Landrum Michael L, Murray Clinton K
From the Infectious Disease Service, San Antonio Military Medical Center, Fort Sam Houston, TX 78234, USA.
J Trauma. 2008 Feb;64(2 Suppl):S123-7; discussion S127-8. doi: 10.1097/TA.0b013e31816086dc.
Since the onset of military operations in Iraq and Afghanistan, there has been a marked increased in multidrug resistant bacterial infections among combat casualties. We describe the rates of ventilator-associated pneumonia (VAP) before and after the implementation of aggressive infection control measures at the Air Force Theater Hospital in Iraq.
All patients admitted to the intensive care unit (ICU) were followed prospectively for the development of VAP. Baseline VAP rate was determined in May 2006, and preventive measures were implemented by June 2006. Interventions included hand hygiene, contact barrier precautions, patient and staff cohorting, chlorhexidine oral care, and reducing the duration and spectrum of surgical antimicrobial prophylaxis. Additionally, each ICU tent was closed periodically for cleaning and disinfection. Daily inspections provided ongoing staff education and enforcement of procedures. Monthly VAP rates were calculated and compared for trend.
There were 475 ICU admissions from May 2006 through August 2006 for a mean admission rate of 119 per month. The rate of VAP per 1,000 ventilator days was 60.6 in May, 31.6 in June, 21.3 in July, and 11.1 in August (p = 0.029). Targeted surveillance in November and December revealed VAP rates of 11.6 and 9.7, respectively. Notably, the most common bacteria, Acinetobacter, had improved antimicrobial susceptibilities after the interventions.

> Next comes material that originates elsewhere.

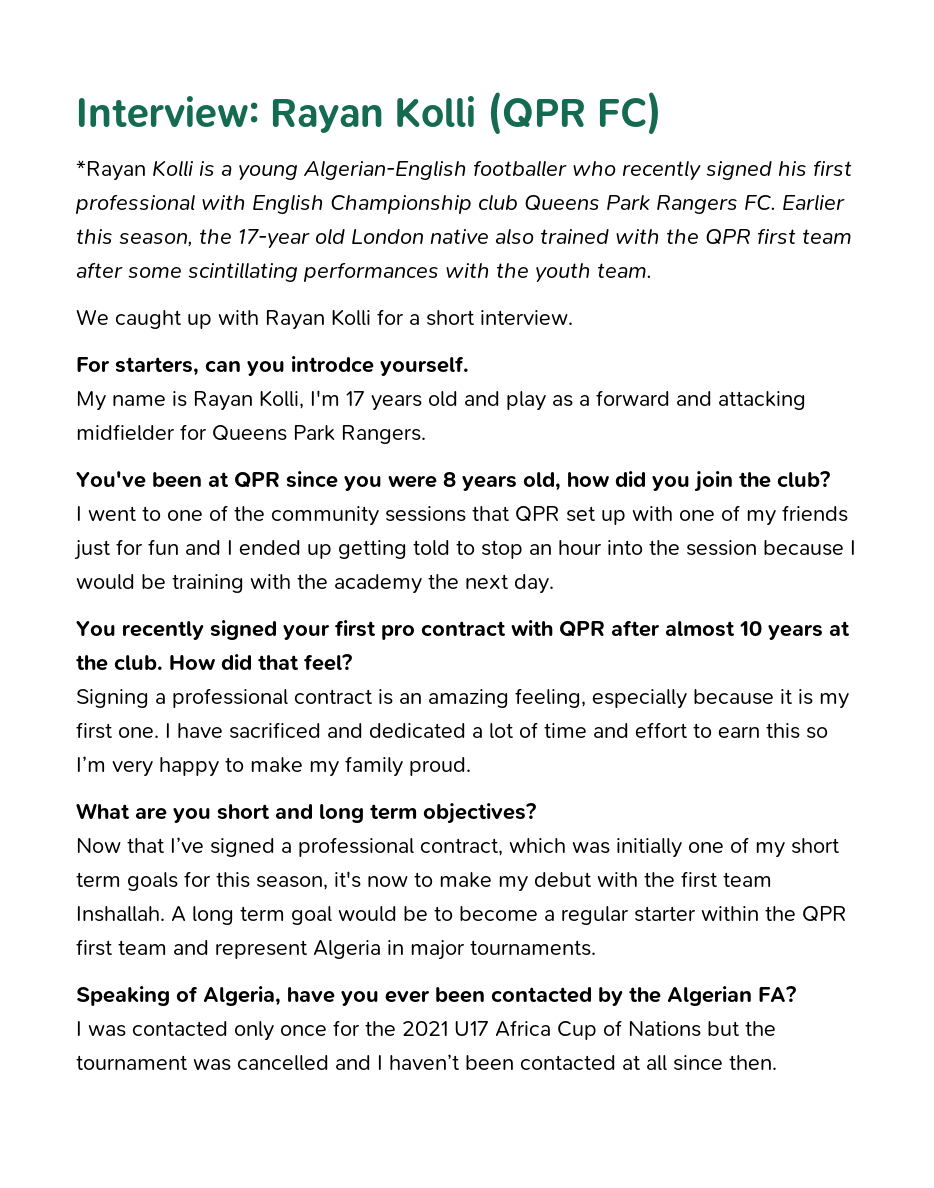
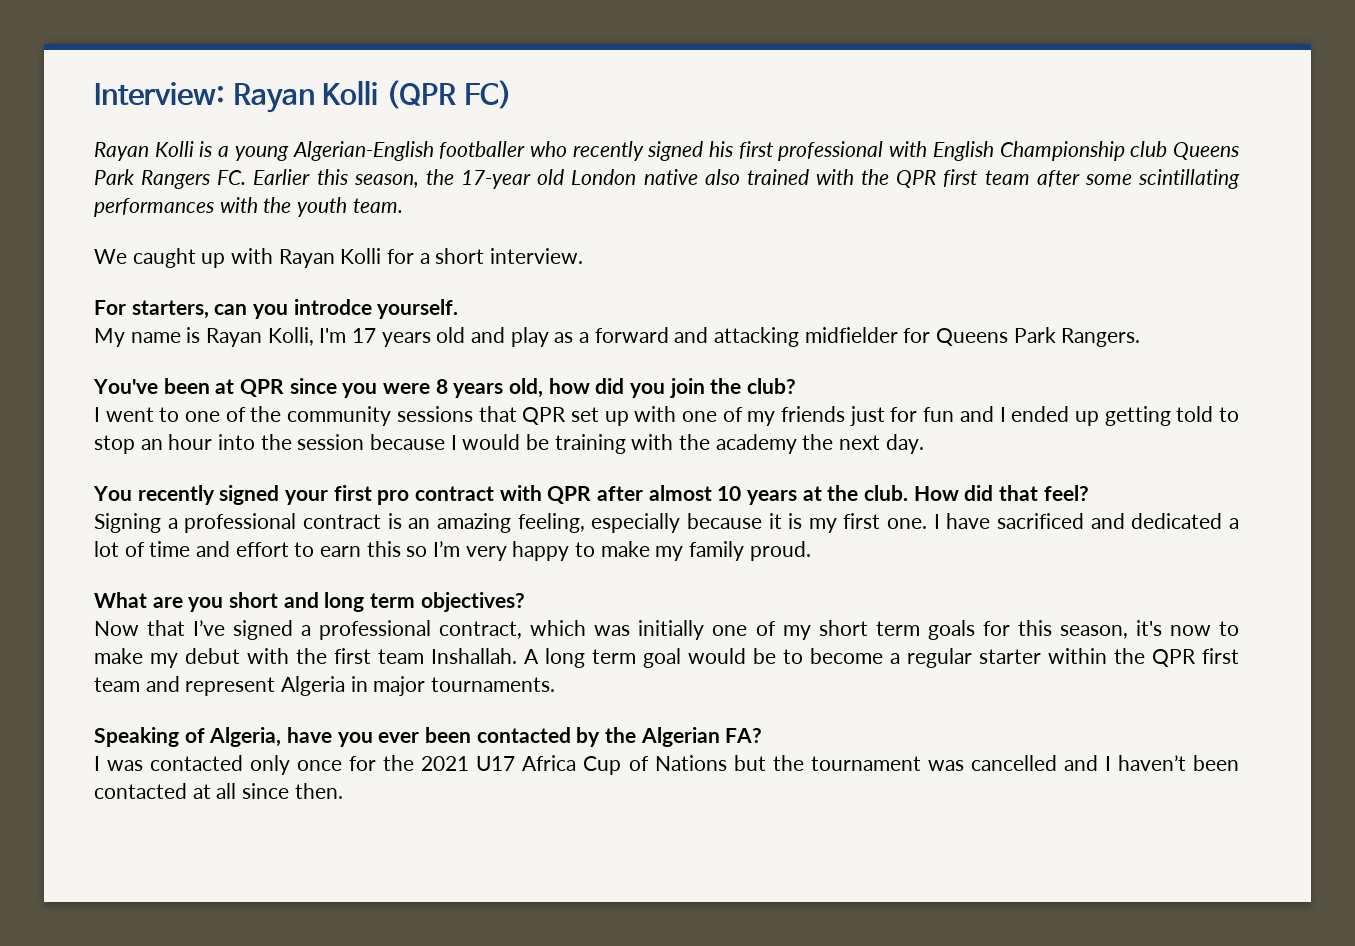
- *Rayan Kolli is a young Algerian-English footballer who recently signed his first professional with English Championship club Queens Park Rangers FC. Earlier this season, the 17-year old London native also trained with the QPR first team after some scintillating performances with the youth team.
+ Rayan Kolli is a young Algerian-English footballer who recently signed his first professional with English Championship club Queens Park Rangers FC. Earlier this season, the 17-year old London native also trained with the QPR first team after some scintillating performances with the youth team.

Implementation of aggressive infection control procedures in a combat military hospital was associated with a significant decrease in the rate of VAP. Despite the numerous challenges in theater, infection control can have measurable and sustainable impact in a combat theater hospital.
自伊拉克和阿富汗军事行动开始以来,战斗伤员中多重耐药细菌感染显著增加。我们描述了伊拉克空军战区医院实施积极感染控制措施前后呼吸机相关性肺炎(VAP)的发生率。
对所有入住重症监护病房(ICU)的患者进行前瞻性随访,观察VAP的发生情况。2006年5月确定基线VAP发生率,并于2006年6月实施预防措施。干预措施包括手部卫生、接触隔离预防、患者和工作人员分组、洗必泰口腔护理以及缩短手术抗菌预防的持续时间和范围。此外,每个ICU帐篷定期关闭进行清洁和消毒。每日检查持续为工作人员提供教育并执行程序。计算每月VAP发生率并比较其趋势。
2从006年5月至2006年8月,共有475例患者入住ICU,平均每月入住率为119例。每1000个呼吸机日的VAP发生率在5月为60.6,6月为31.6,7月为21.3,8月为11.1(p = 0.029)。11月和12月的目标监测显示VAP发生率分别为11.6和9.7。值得注意的是,干预后最常见细菌鲍曼不动杆菌的抗菌敏感性有所改善。
在战斗军事医院实施积极的感染控制程序与VAP发生率显著降低相关。尽管战区存在诸多挑战,但感染控制在战斗战区医院可产生可衡量且可持续的影响。